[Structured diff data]
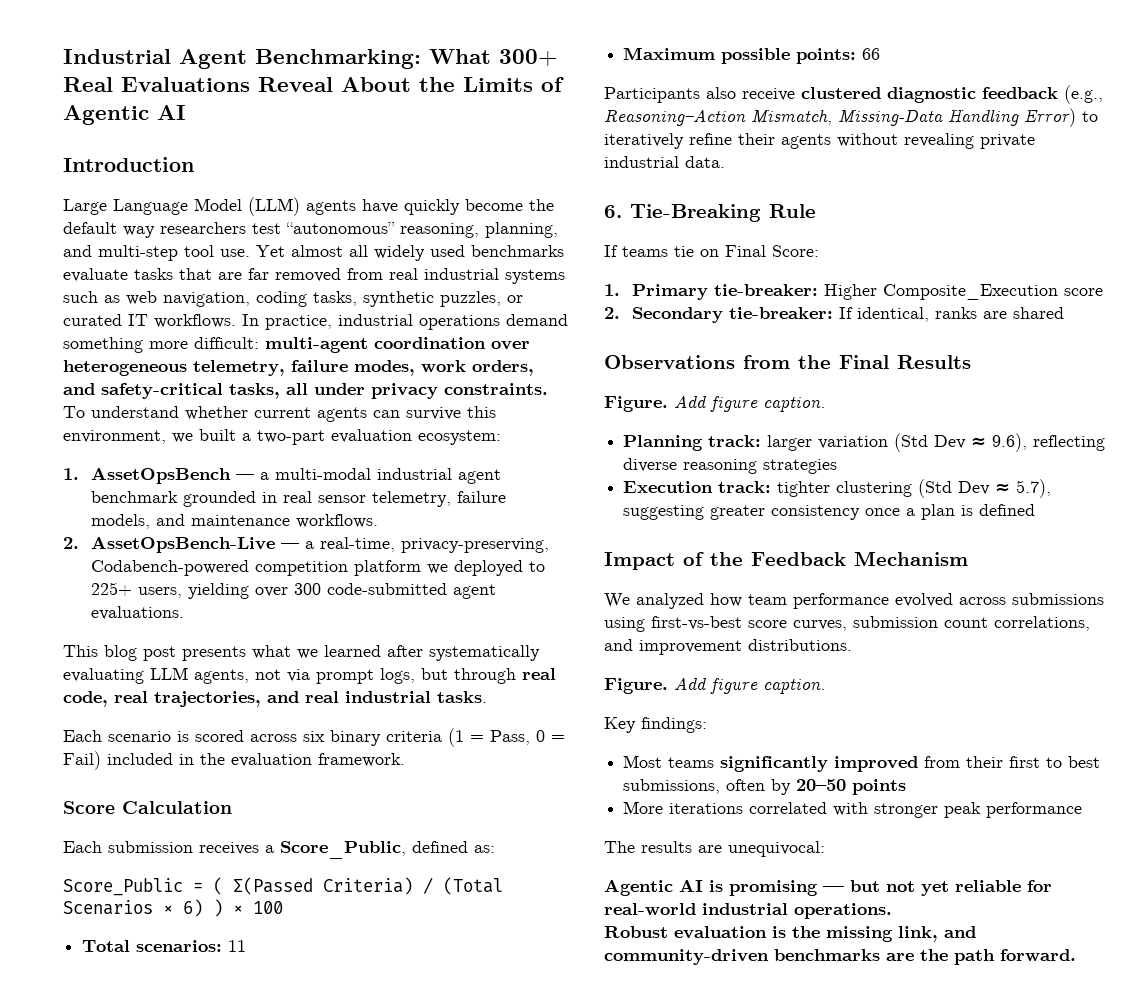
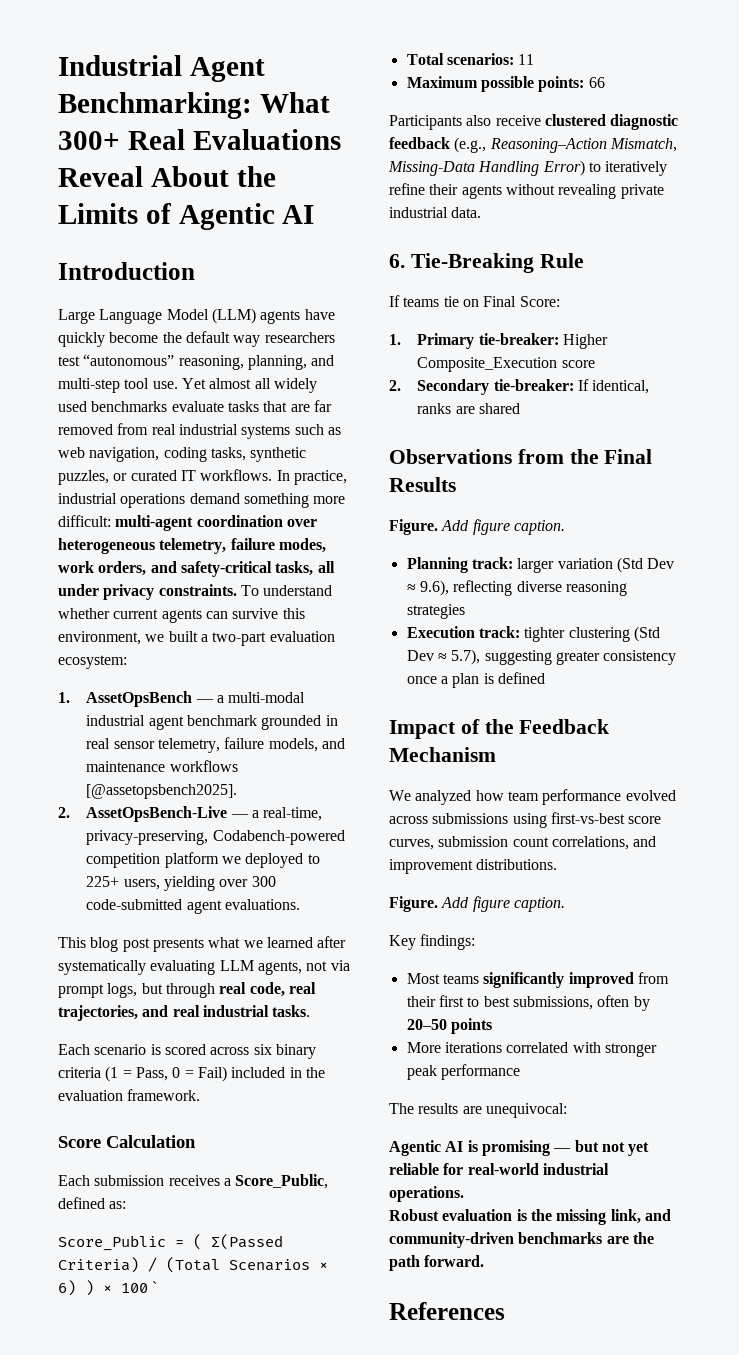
- 1. AssetOpsBench — a multi-modal industrial agent benchmark grounded in real sensor telemetry, failure models, and maintenance workflows.
+ 1. AssetOpsBench — a multi-modal industrial agent benchmark grounded in real sensor telemetry, failure models, and maintenance workflows [@assetopsbench2025].
- Score_Public = ( Σ(Passed Criteria) / (Total Scenarios × 6) ) × 100
+ Score_Public = ( Σ(Passed Criteria) / (Total Scenarios × 6) ) × 100 `
+ References

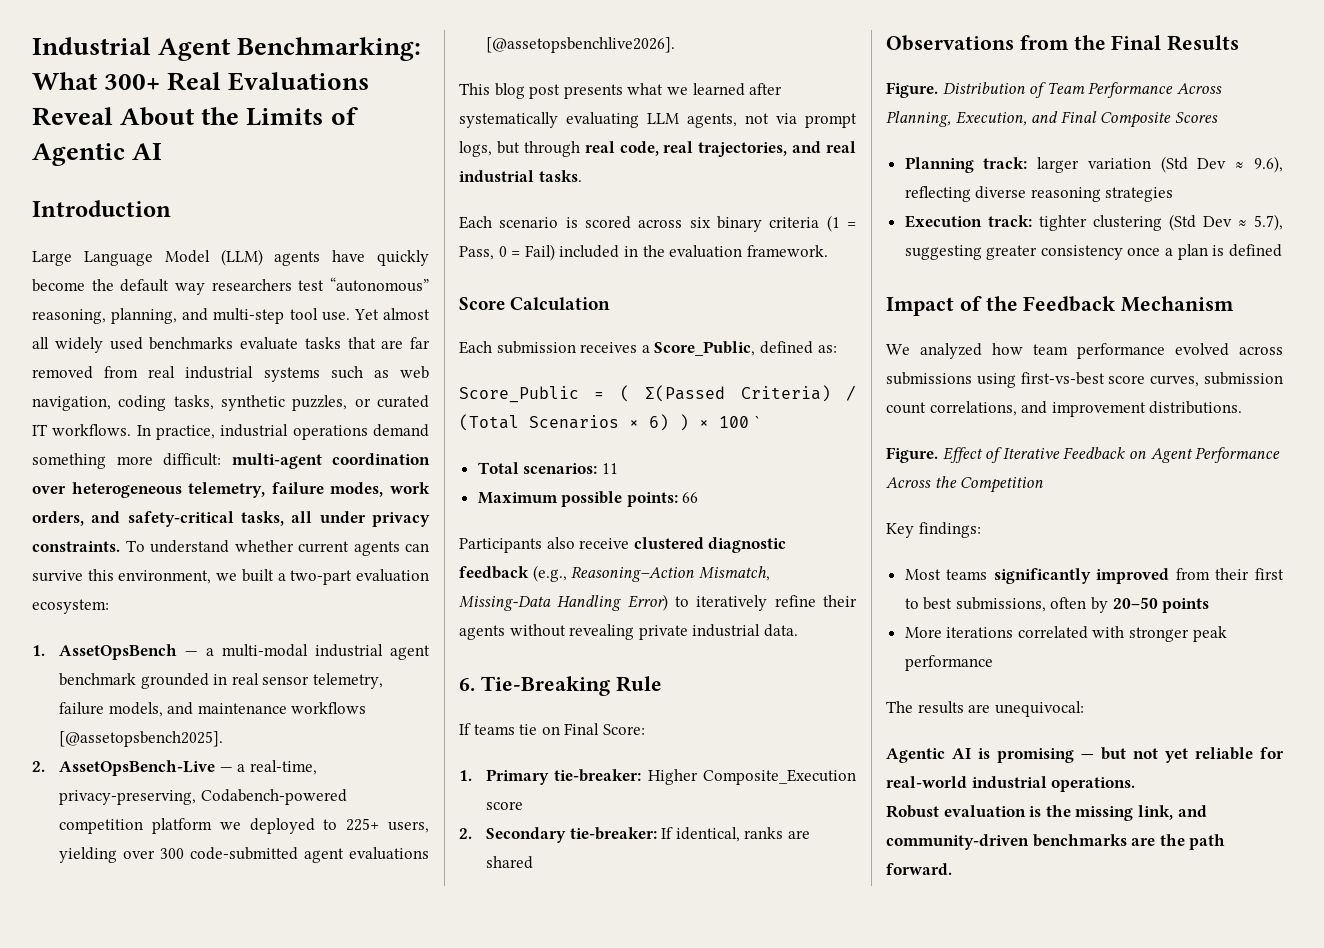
- 2. AssetOpsBench-Live — a real-time, privacy-preserving, Codabench-powered competition platform we deployed to 225+ users, yielding over 300 code-submitted agent evaluations.
+ 2. AssetOpsBench-Live — a real-time, privacy-preserving, Codabench-powered competition platform we deployed to 225+ users, yielding over 300 code-submitted agent evaluations [@assetopsbenchlive2026].
  Observations from the Final Results
- Figure. Add figure caption.
+ Figure. Distribution of Team Performance Across Planning, Execution, and Final Composite Scores
  We analyzed how team performance evolved across submissions using first-vs-best score curves, submission count correlations, and improvement distributions.
- Figure. Add figure caption.
+ Figure. Effect of Iterative Feedback on Agent Performance Across the Competition
- References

Exercise description.
From the data above, copy each line that holds "deployed".

Answer to this problem.
- 2. AssetOpsBench-Live — a real-time, privacy-preserving, Codabench-powered competition platform we deployed to 225+ users, yielding over 300 code-submitted agent evaluations.
+ 2. AssetOpsBench-Live — a real-time, privacy-preserving, Codabench-powered competition platform we deployed to 225+ users, yielding over 300 code-submitted agent evaluations [@assetopsbenchlive2026].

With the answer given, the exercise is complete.